He's the ninja, he'll have something waiting for you when you get there!! :teeth:

And Ex-W sorry about the squirrel thing, but you can get the pool boy back!! hehe He's been out from under the cabana to long!! :tongue:

I like this rig!! Question... Is it heavy? If I get one, I'll need to recruit someone with a good back to move it..


----------



## ex-wolverine

tuckarch said:


> He's the ninja, he'll have something waiting for you when you get there!! :teeth:
> 
> And Ex-W sorry about the squirrel thing, but you can get the pool boy back!! hehe He's been out from under the cabana to long!! :tongue:
> 
> I like this rig!! Question... Is it heavy? If I get one, I'll need to recruit someone with a good back to move it..


No, not heavy...
The ups lady brought it in the house....comes packed neatly in box the size of a desk top computer used to come in....everything thing is there except you supply two united strut and the pvc, 

Sent from my DROIDX using Tapatalk 2


----------



## Bearguy

The entire unit weighs around 32 pounds shipped!
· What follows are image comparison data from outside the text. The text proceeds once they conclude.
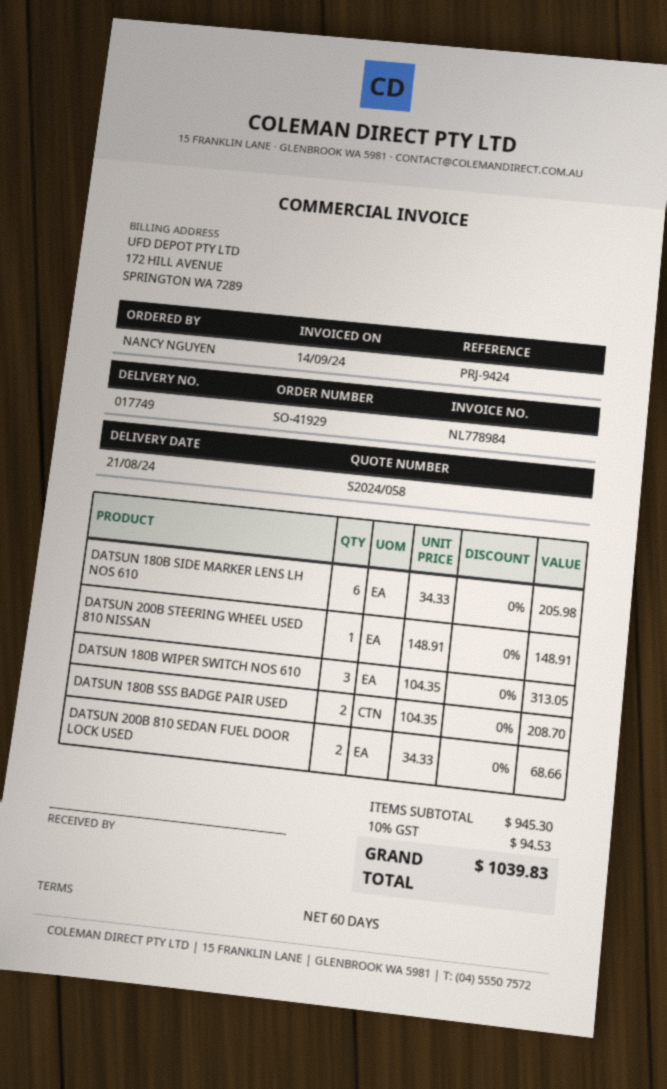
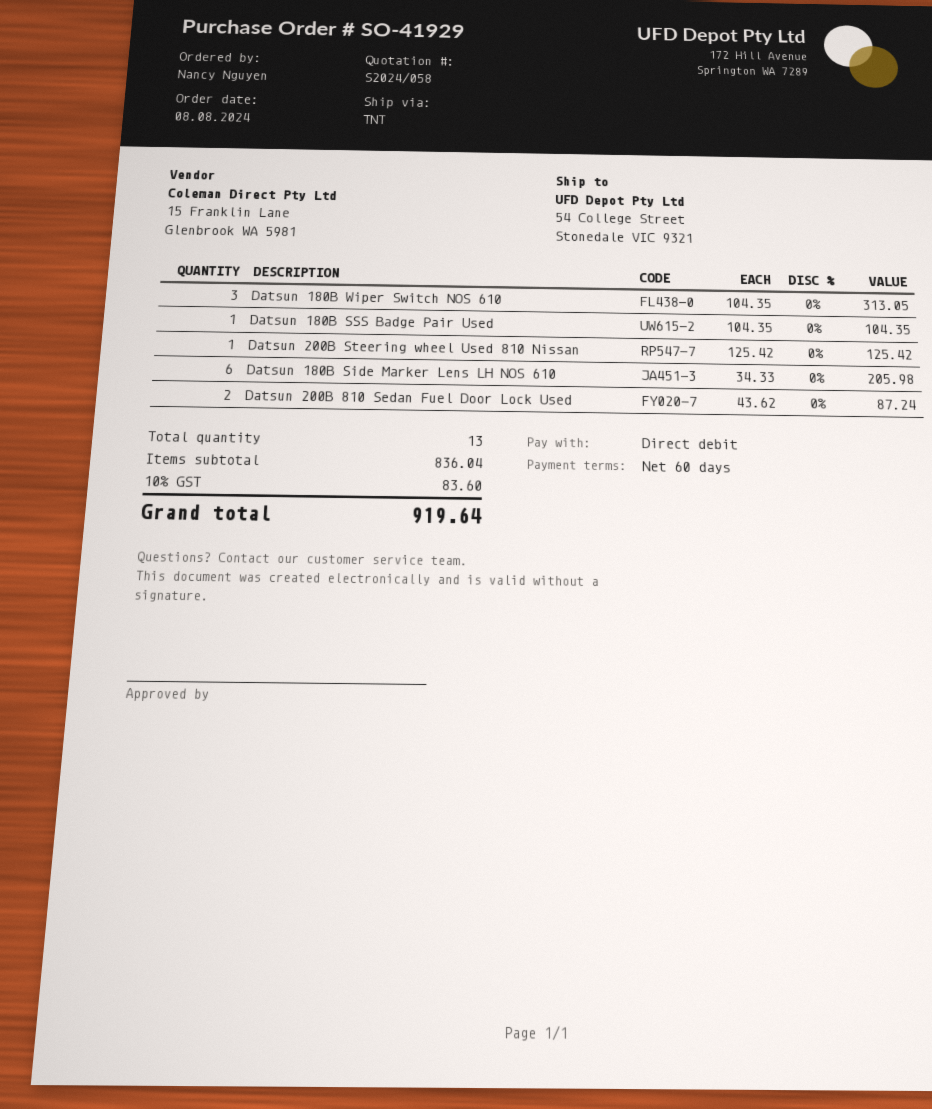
DATSUN 200B STEERING WHEEL USED 810 NISSAN: 1 x 148.91 = 148.91 -> 1 x 125.42 = 125.42
DATSUN 180B SSS BADGE PAIR USED: 2 x 104.35 = 208.70 -> 1 x 104.35 = 104.35
DATSUN 200B 810 SEDAN FUEL DOOR LOCK USED: 2 x 34.33 = 68.66 -> 2 x 43.62 = 87.24
subtotal: 945.30 -> 836.04
tax: 10% = 94.53 -> 10% = 83.60
total: 1039.83 -> 919.64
This of course does not include the uni strut, or PVC.


----------



## tuckarch

Cool!! Sounds like a good machine!!


----------



## Barn Burner Strings

What about motor synchronization. Any chance they could come out of sync.


----------



## Bearguy

Barn Burner,
The motors are timed together and will not go out of sync. The exception to this would be if something got caught in the string or motors while running as per the video as a safety feature of the machine....it will make a loud sound if the motors go out of sync. This does not harm the motors in any way.

I have used one of these machines for about a year now with no issues of the motors coming out of sync while serving or twisting.

Keep the questions coming, I will try to answer them as they come in!


----------



## Andy.

When and where will it be available for purchase?


----------



## dwagoner

Bearguy said:


> The entire unit weighs around 32 pounds shipped! This of course does not include the uni strut, or PVC.


how do the ends float on the tensioning side in the unistrut?? are they the typical lock-nuts used in unistrut or something else to help it float without getting caught ???


----------



## ex-wolverine

dwagoner said:


> how do the ends float on the tensioning side in the unistrut?? are they the typical lock-nuts used in unistrut or something else to help it float without getting caught ???


They are machined disks....smooth as glass

Sent from my DROIDX using Tapatalk 2


----------



## Babooze

That is just absolutely AWESOME!! I hope I can sell more strings to justify that! Awwww heck with it no need to justify anything! I want one!! :tongue:


----------



## dwagoner

ex-wolverine said:


> They are machined disks....smooth as glass
> 
> Sent from my DROIDX using Tapatalk 2


figured had to be something, could hear almost a bearing like noise when it was moved. thx


----------



## flag

thats a nice machine they will sell a lot of them


----------



## WVaBuckHunter

Andy. said:


> When and where will it be available for purchase?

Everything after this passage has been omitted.